Web page edit records
______________________________
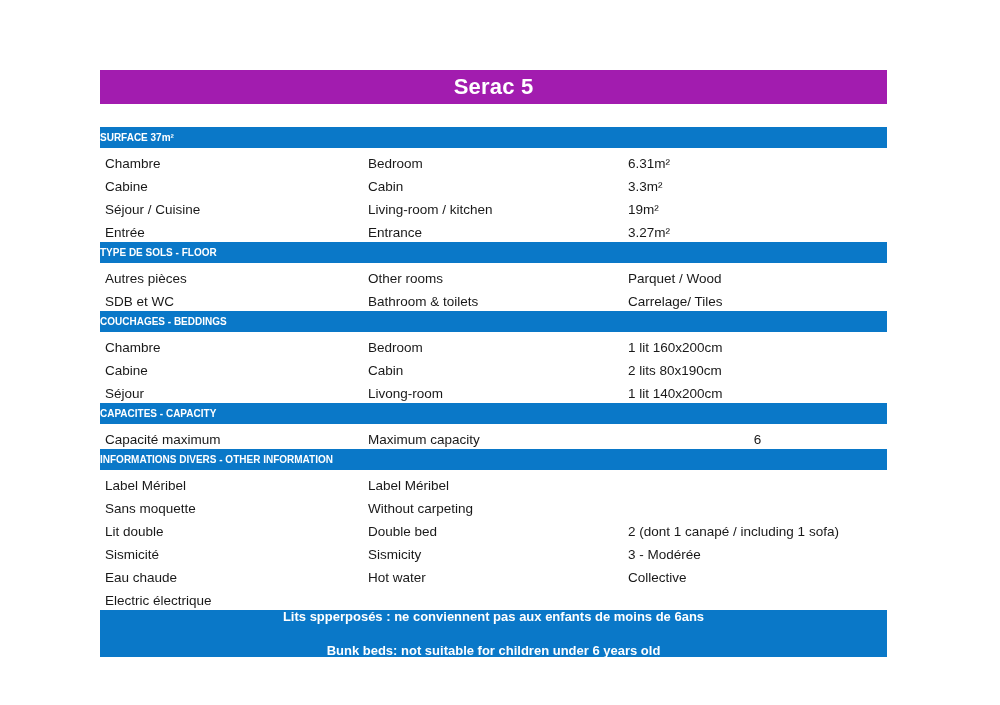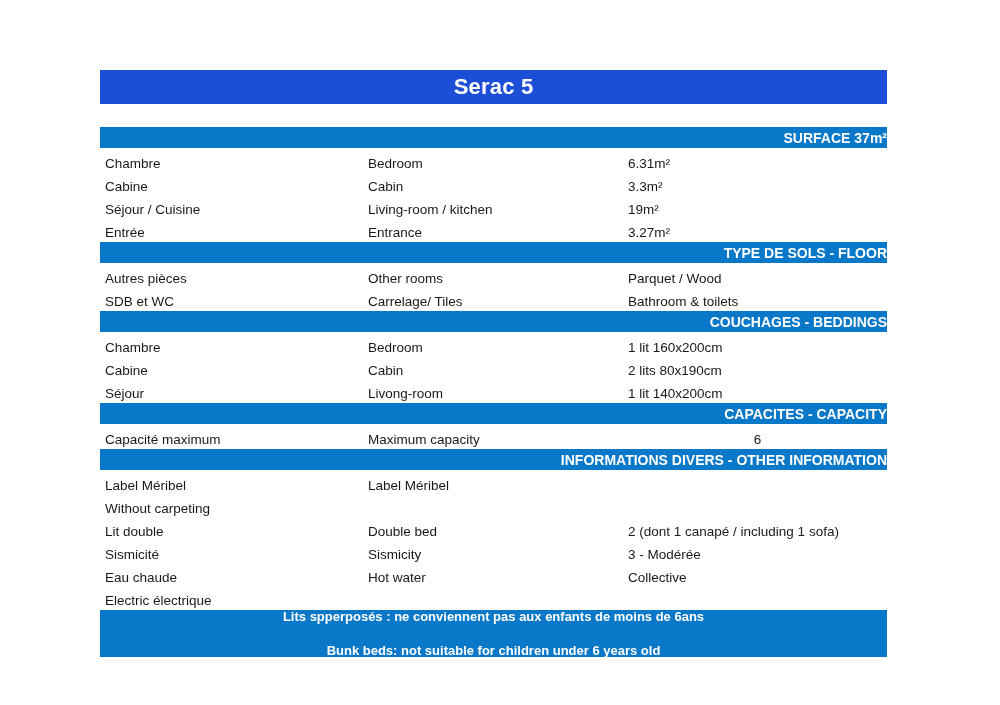--- a/index.html
+++ b/index.html
@@ -12,39 +12,39 @@
     overflow: hidden;
   }
   .sheet {
     position: absolute;
     left: 100px;
     top: 70px;
     width: 787px;
   }
   .title-banner {
     height: 34px;
-    background: #1d4ed8;
+    background: #a21caf;
     color: #ffffff;
     font-weight: bold;
     font-size: 22px;
     display: flex;
     align-items: center;
     justify-content: center;
     letter-spacing: 0.2px;
     margin-bottom: 23px;
   }
   .section-header {
     height: 21px;
     background: #0a78c8;
     color: #ffffff;
     font-weight: bold;
-    font-size: 14px;
+    font-size: 10px;
     display: flex;
     align-items: center;
-    justify-content: flex-end;
+    justify-content: flex-start;
     margin-top: 2px;
   }
   .row {
     display: grid;
     grid-template-columns: 263px 260px 1fr;
     height: 23px;
     align-items: center;
     padding-left: 5px;
     font-size: 13.5px;
     color: #191919;
@@ -105,22 +105,22 @@
     <div class="section-header">
       <span>TYPE DE SOLS - FLOOR</span>
     </div>
     <div class="row">
       <span class="cell">Autres pièces</span>
       <span class="cell">Other rooms</span>
       <span class="cell">Parquet / Wood</span>
     </div>
     <div class="row">
       <span class="cell">SDB et WC</span>
+      <span class="cell">Bathroom &amp; toilets</span>
       <span class="cell">Carrelage/ Tiles</span>
-      <span class="cell">Bathroom &amp; toilets</span>
     </div>
   </div>
 
   <div>
     <div class="section-header">
       <span>COUCHAGES - BEDDINGS</span>
     </div>
     <div class="row">
       <span class="cell">Chambre</span>
       <span class="cell">Bedroom</span>
@@ -152,20 +152,21 @@
   <div>
     <div class="section-header">
       <span>INFORMATIONS DIVERS - OTHER INFORMATION</span>
     </div>
     <div class="row">
       <span class="cell">Label Méribel</span>
       <span class="cell">Label Méribel</span>
       <span class="cell"></span>
     </div>
     <div class="row">
+      <span class="cell">Sans moquette</span>
       <span class="cell">Without carpeting</span>
       <span class="cell"></span>
     </div>
     <div class="row">
       <span class="cell">Lit double</span>
       <span class="cell">Double bed</span>
       <span class="cell">2 (dont 1 canapé / including 1 sofa)</span>
     </div>
     <div class="row">
       <span class="cell">Sismicité</span>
______________________________
Work to be completed. Would you set down the records above once more, exactly, with the pictures removed?

Answer section.
--- a/index.html
+++ b/index.html
@@ -12,39 +12,39 @@
     overflow: hidden;
   }
   .sheet {
     position: absolute;
     left: 100px;
     top: 70px;
     width: 787px;
   }
   .title-banner {
     height: 34px;
-    background: #1d4ed8;
+    background: #a21caf;
     color: #ffffff;
     font-weight: bold;
     font-size: 22px;
     display: flex;
     align-items: center;
     justify-content: center;
     letter-spacing: 0.2px;
     margin-bottom: 23px;
   }
   .section-header {
     height: 21px;
     background: #0a78c8;
     color: #ffffff;
     font-weight: bold;
-    font-size: 14px;
+    font-size: 10px;
     display: flex;
     align-items: center;
-    justify-content: flex-end;
+    justify-content: flex-start;
     margin-top: 2px;
   }
   .row {
     display: grid;
     grid-template-columns: 263px 260px 1fr;
     height: 23px;
     align-items: center;
     padding-left: 5px;
     font-size: 13.5px;
     color: #191919;
@@ -105,22 +105,22 @@
     <div class="section-header">
       <span>TYPE DE SOLS - FLOOR</span>
     </div>
     <div class="row">
       <span class="cell">Autres pièces</span>
       <span class="cell">Other rooms</span>
       <span class="cell">Parquet / Wood</span>
     </div>
     <div class="row">
       <span class="cell">SDB et WC</span>
+      <span class="cell">Bathroom &amp; toilets</span>
       <span class="cell">Carrelage/ Tiles</span>
-      <span class="cell">Bathroom &amp; toilets</span>
     </div>
   </div>
 
   <div>
     <div class="section-header">
       <span>COUCHAGES - BEDDINGS</span>
     </div>
     <div class="row">
       <span class="cell">Chambre</span>
       <span class="cell">Bedroom</span>
@@ -152,20 +152,21 @@
   <div>
     <div class="section-header">
       <span>INFORMATIONS DIVERS - OTHER INFORMATION</span>
     </div>
     <div class="row">
       <span class="cell">Label Méribel</span>
       <span class="cell">Label Méribel</span>
       <span class="cell"></span>
     </div>
     <div class="row">
+      <span class="cell">Sans moquette</span>
       <span class="cell">Without carpeting</span>
       <span class="cell"></span>
     </div>
     <div class="row">
       <span class="cell">Lit double</span>
       <span class="cell">Double bed</span>
       <span class="cell">2 (dont 1 canapé / including 1 sofa)</span>
     </div>
     <div class="row">
       <span class="cell">Sismicité</span>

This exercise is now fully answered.